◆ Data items
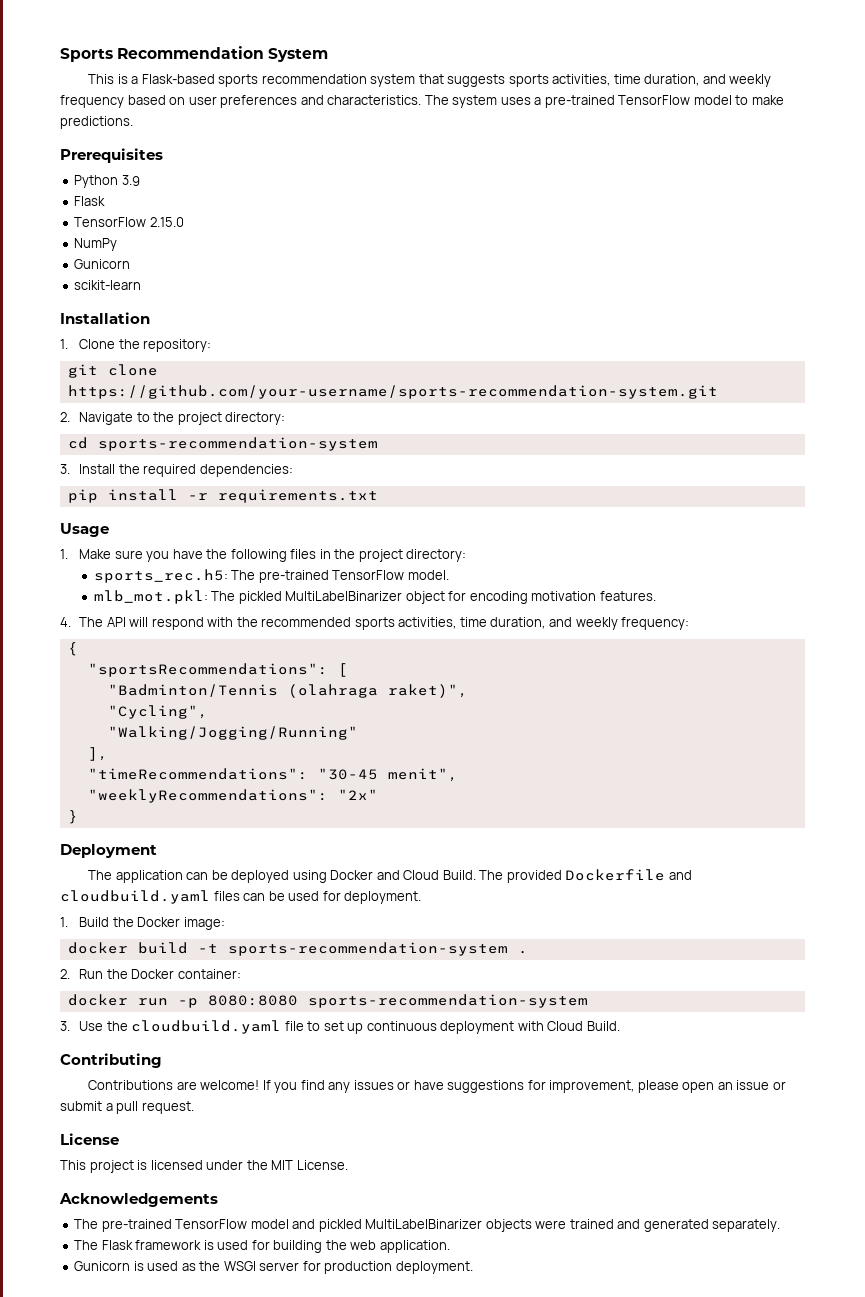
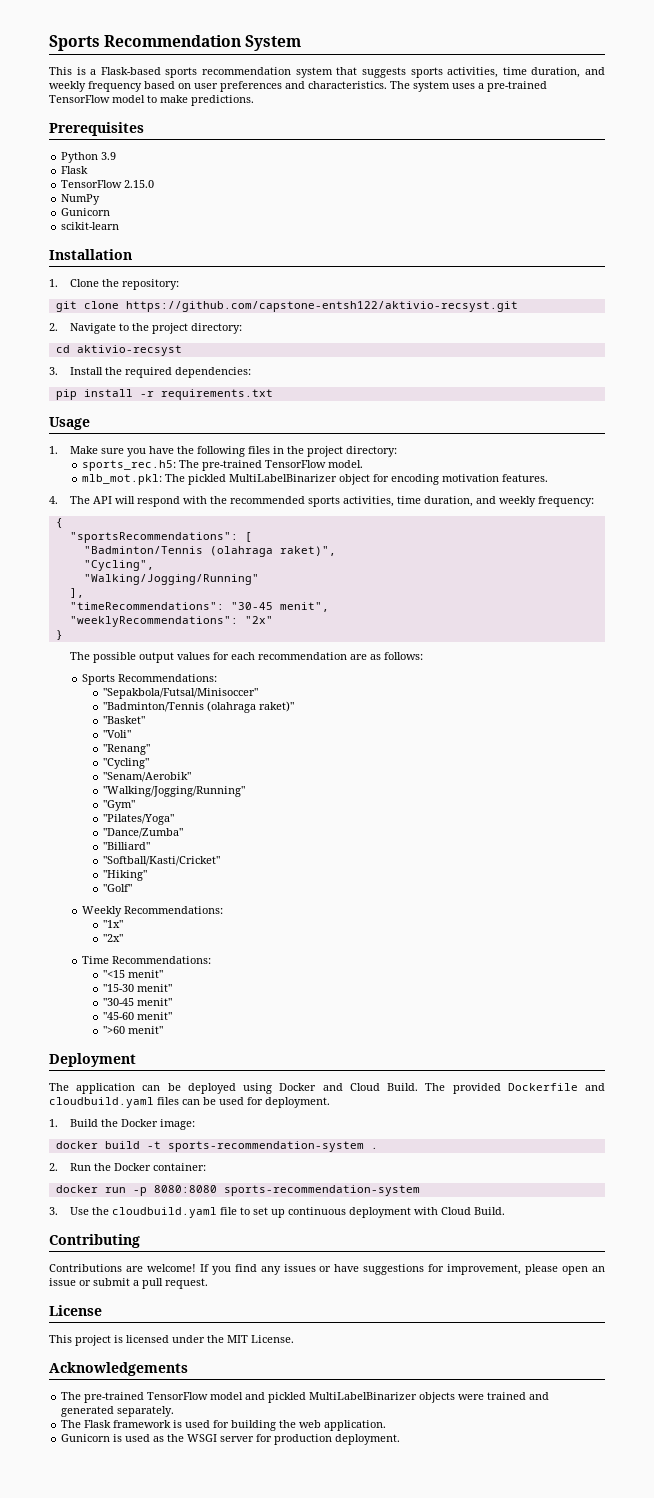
- git clone https://github.com/your-username/sports-recommendation-system.git
+ git clone https://github.com/capstone-entsh122/aktivio-recsyst.git
- cd sports-recommendation-system
+ cd aktivio-recsyst
+ The possible output values for each recommendation are as follows:
+ Sports Recommendations:
+ "Sepakbola/Futsal/Minisoccer"
+ "Badminton/Tennis (olahraga raket)"
+ "Basket"
+ "Voli"
+ "Renang"
+ "Cycling"
+ "Senam/Aerobik"
+ "Walking/Jogging/Running"
+ "Gym"
+ "Pilates/Yoga"
+ "Dance/Zumba"
+ "Billiard"
+ "Softball/Kasti/Cricket"
+ "Hiking"
+ "Golf"
+ Weekly Recommendations:
+ "1x"
+ "2x"
+ Time Recommendations:
+ "<15 menit"
+ "15-30 menit"
+ "30-45 menit"
+ "45-60 menit"
+ ">60 menit"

◆ BRIEF
What is needed is every entry written out word for word, with no pictures.

◆ RESULT OF THIS EXERCISE
- git clone https://github.com/your-username/sports-recommendation-system.git
+ git clone https://github.com/capstone-entsh122/aktivio-recsyst.git
- cd sports-recommendation-system
+ cd aktivio-recsyst
+ The possible output values for each recommendation are as follows:
+ Sports Recommendations:
+ "Sepakbola/Futsal/Minisoccer"
+ "Badminton/Tennis (olahraga raket)"
+ "Basket"
+ "Voli"
+ "Renang"
+ "Cycling"
+ "Senam/Aerobik"
+ "Walking/Jogging/Running"
+ "Gym"
+ "Pilates/Yoga"
+ "Dance/Zumba"
+ "Billiard"
+ "Softball/Kasti/Cricket"
+ "Hiking"
+ "Golf"
+ Weekly Recommendations:
+ "1x"
+ "2x"
+ Time Recommendations:
+ "<15 menit"
+ "15-30 menit"
+ "30-45 menit"
+ "45-60 menit"
+ ">60 menit"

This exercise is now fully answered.